Provided material:

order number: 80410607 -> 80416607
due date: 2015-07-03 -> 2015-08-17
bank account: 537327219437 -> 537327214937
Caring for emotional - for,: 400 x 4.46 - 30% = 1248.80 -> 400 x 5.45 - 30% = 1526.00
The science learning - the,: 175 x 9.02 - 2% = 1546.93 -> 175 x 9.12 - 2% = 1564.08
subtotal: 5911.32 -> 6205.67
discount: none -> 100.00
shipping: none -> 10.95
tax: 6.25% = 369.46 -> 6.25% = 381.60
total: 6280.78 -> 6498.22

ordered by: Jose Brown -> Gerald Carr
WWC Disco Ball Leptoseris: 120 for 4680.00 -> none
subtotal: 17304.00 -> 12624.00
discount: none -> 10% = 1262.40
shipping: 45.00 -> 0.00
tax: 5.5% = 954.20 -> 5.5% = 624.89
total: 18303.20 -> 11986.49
* * *
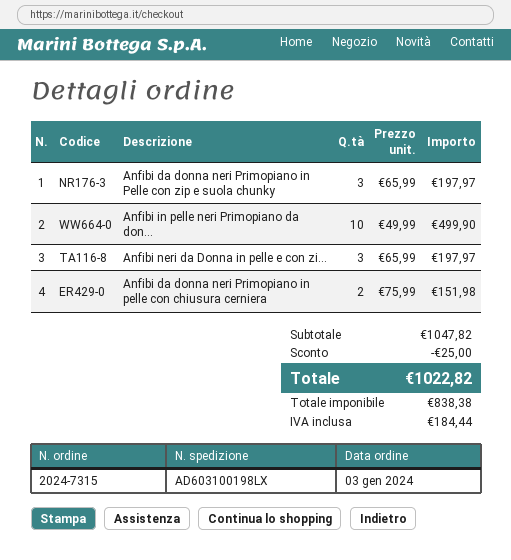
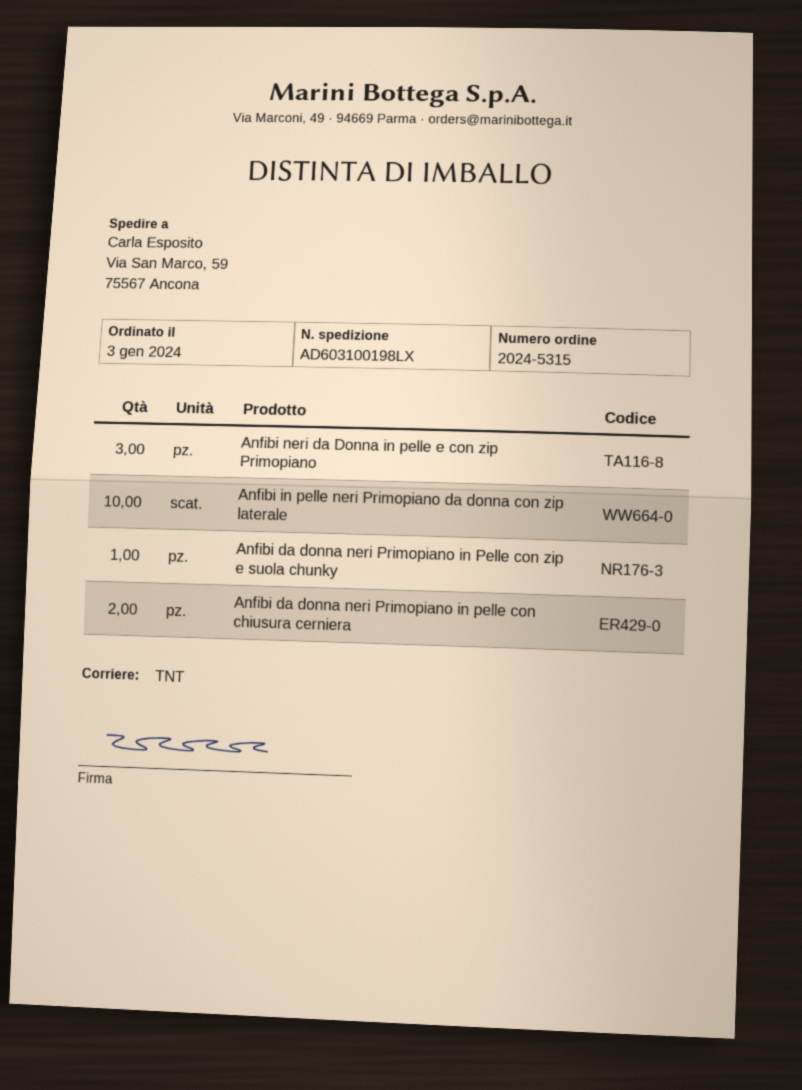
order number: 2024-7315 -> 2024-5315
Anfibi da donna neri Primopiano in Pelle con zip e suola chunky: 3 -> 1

Exercise requirements: Start with the line above that contains "order number: 80410607 -> 80416607" and stop after the line that contains "total: 18303.20 -> 11986.49". Output those lines exactly, and only those.

Exercise result:
order number: 80410607 -> 80416607
due date: 2015-07-03 -> 2015-08-17
bank account: 537327219437 -> 537327214937
Caring for emotional - for,: 400 x 4.46 - 30% = 1248.80 -> 400 x 5.45 - 30% = 1526.00
The science learning - the,: 175 x 9.02 - 2% = 1546.93 -> 175 x 9.12 - 2% = 1564.08
subtotal: 5911.32 -> 6205.67
discount: none -> 100.00
shipping: none -> 10.95
tax: 6.25% = 369.46 -> 6.25% = 381.60
total: 6280.78 -> 6498.22

ordered by: Jose Brown -> Gerald Carr
WWC Disco Ball Leptoseris: 120 for 4680.00 -> none
subtotal: 17304.00 -> 12624.00
discount: none -> 10% = 1262.40
shipping: 45.00 -> 0.00
tax: 5.5% = 954.20 -> 5.5% = 624.89
total: 18303.20 -> 11986.49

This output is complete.